The World Cup’s Knockout Stage Starts This Weekend. Here Is What You Are Missing in Every Host City. | Wingman
World Cup 2026 Travel Guide June 26, 2026 9 min read

The group stage is almost done. England beat Croatia 4-2. Morocco held Brazil. Cape Verde drew with Spain. Germany scored seven. The 2026 World Cup has already delivered more drama per match than any tournament in memory — and the knockout stage has not even started yet.

The Round of 32 begins Sunday, June 28. Thirty-two teams, single elimination, every match a final.
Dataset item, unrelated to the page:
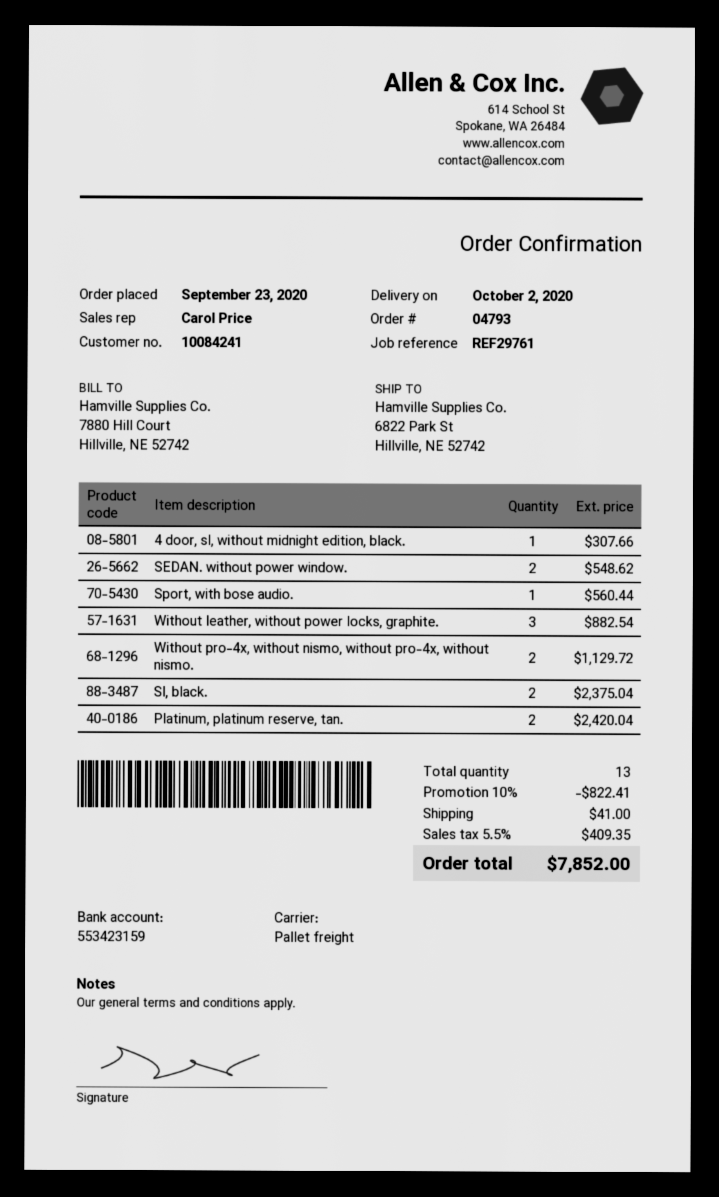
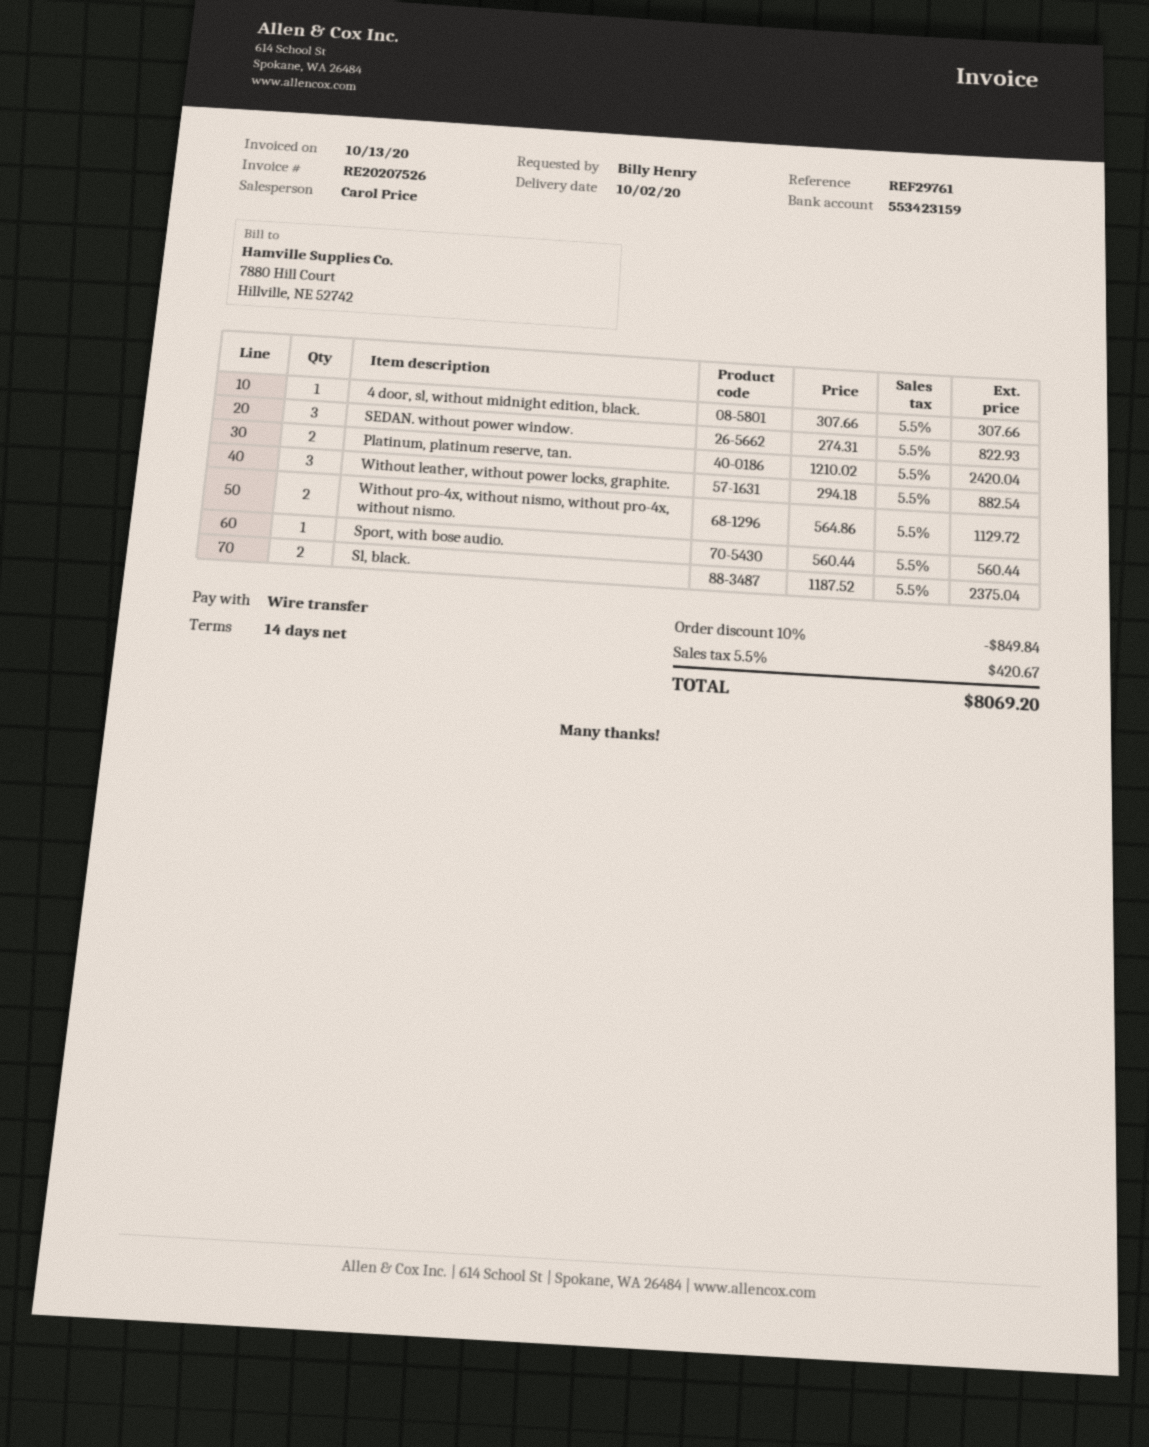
SEDAN. without power window.: 2 for 548.62 -> 3 for 822.93
discount: 10% = 822.41 -> 10% = 849.84
shipping: 41.00 -> none
tax: 5.5% = 409.35 -> 5.5% = 420.67
total: 7852.00 -> 8069.20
The hosts — the United States, Mexico, and Canada — are all still in. Argentina are through. France are through. Brazil made it despite Morocco’s best attempts to stop them. England are through convincingly. Ronaldo’s Portugal drew their opener but qualified.

The tournament runs until July 19 in New Jersey. If you are in any of the 16 host cities right now, or planning to be — Wingman has every single one of them covered. Here is what you are missing beyond the stadium walls.

Group stage results — selected highlights
Mexico vs South Africa
2–0
Group A opener
Germany vs Curaçao
7–1
Group E
Spain vs Cape Verde
0–0
Shock draw
Brazil vs Morocco
1–1
Major upset
England vs Croatia
4–2
Tuchel’s statement
Portugal vs DR Congo
1–1
Ronaldo draw
USA vs Paraguay
4–1
Hosts impress
Colombia vs Uzbekistan
3–1
Group K
32 teams in the Round of 32 — starts Sunday June 28
41% probability of 4+ upsets in R32 — the most upset-prone round in World Cup history
16 host cities covered by Wingman — walking routes, audio tours, local guides

The stories that defined the group stage

Germany’s 7-1 against Curaçao was the largest winning margin of the tournament so far — and it immediately made Germany one of the tournament’s most feared sides. The new-generation squad, built around Florian Wirtz, Jamal Musiala, and Kai Havertz, does not look like a team that will go out quietly. Their path to the final runs through Dallas and Atlanta.

Morocco holding Brazil to a draw was the group stage’s most significant result for the tournament’s narrative. Brazil, five-time champions, the nation that has more World Cup titles than any other, were held by an African side that reached the semi-finals in Qatar 2022. The headline obscured how good Morocco were — organised, physical, and clinical on the counter. They are through to the Round of 32 as one of the more dangerous third-placed qualifiers.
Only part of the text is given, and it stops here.